* _Your objective_
For every record below, repeat the text exactly and pass over any image.

· · · · · · ·

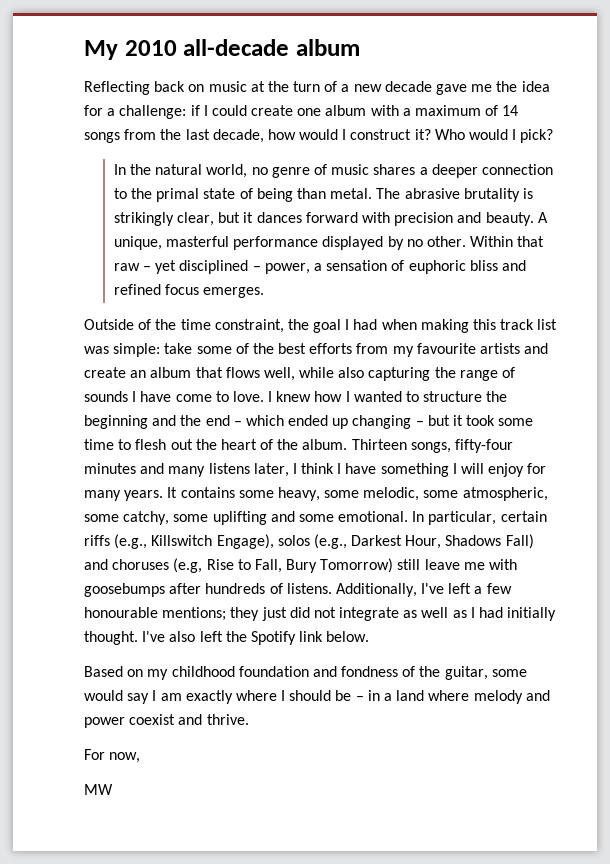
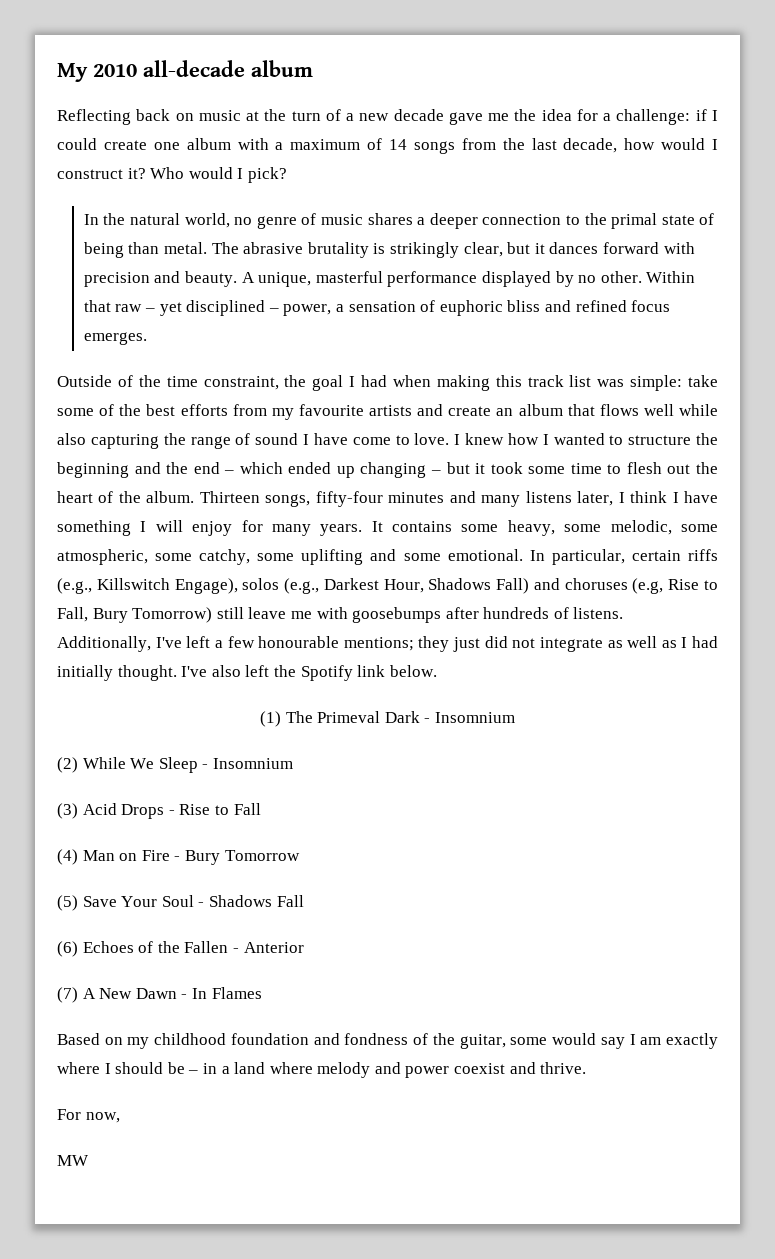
[263,367,295,381] well, -> [643,404,674,416] well
[84,391,128,402] sounds -> [255,433,299,445] sound
(370, 636) none -> [260,711,515,727] [57,757,293,773] [57,803,261,819] [57,849,300,865] [57,895,304,911] [57,941,304,957] [57,987,262,1003] // (1) The Primeval Dark - Insomnium // (2) While We Sleep - Insomnium // (3) Acid Drops - Rise to Fall // (4) Man on Fire - Bury Tomorrow // (5) Save Your Soul - Shadows Fall // (6) Echoes of the Fallen - Anterior // (7) A New Dawn - In Flames

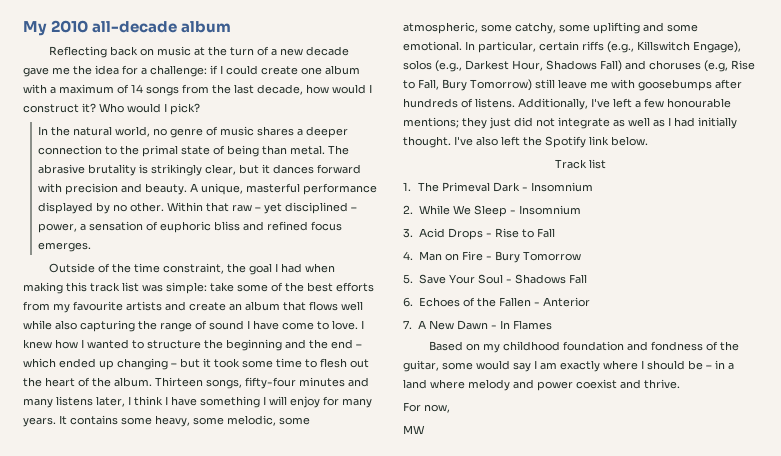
[260,711,282,727] (1) -> [555,159,606,169] [403,182,411,191] Track list // 1.
[57,757,78,773] (2) -> [403,205,413,214] 2.
[57,803,78,819] (3) -> [403,228,413,238] 3.
[57,849,78,865] (4) -> [403,251,413,260] 4.
[57,895,78,911] (5) -> [403,274,413,284] 5.
[57,941,78,957] (6) -> [403,297,413,307] 6.
[57,987,78,1003] (7) -> [403,320,412,329] 7.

· · · · · · ·

* _Completed exercise_
[263,367,295,381] well, -> [643,404,674,416] well
[84,391,128,402] sounds -> [255,433,299,445] sound
(370, 636) none -> [260,711,515,727] [57,757,293,773] [57,803,261,819] [57,849,300,865] [57,895,304,911] [57,941,304,957] [57,987,262,1003] // (1) The Primeval Dark - Insomnium // (2) While We Sleep - Insomnium // (3) Acid Drops - Rise to Fall // (4) Man on Fire - Bury Tomorrow // (5) Save Your Soul - Shadows Fall // (6) Echoes of the Fallen - Anterior // (7) A New Dawn - In Flames

[260,711,282,727] (1) -> [555,159,606,169] [403,182,411,191] Track list // 1.
[57,757,78,773] (2) -> [403,205,413,214] 2.
[57,803,78,819] (3) -> [403,228,413,238] 3.
[57,849,78,865] (4) -> [403,251,413,260] 4.
[57,895,78,911] (5) -> [403,274,413,284] 5.
[57,941,78,957] (6) -> [403,297,413,307] 6.
[57,987,78,1003] (7) -> [403,320,412,329] 7.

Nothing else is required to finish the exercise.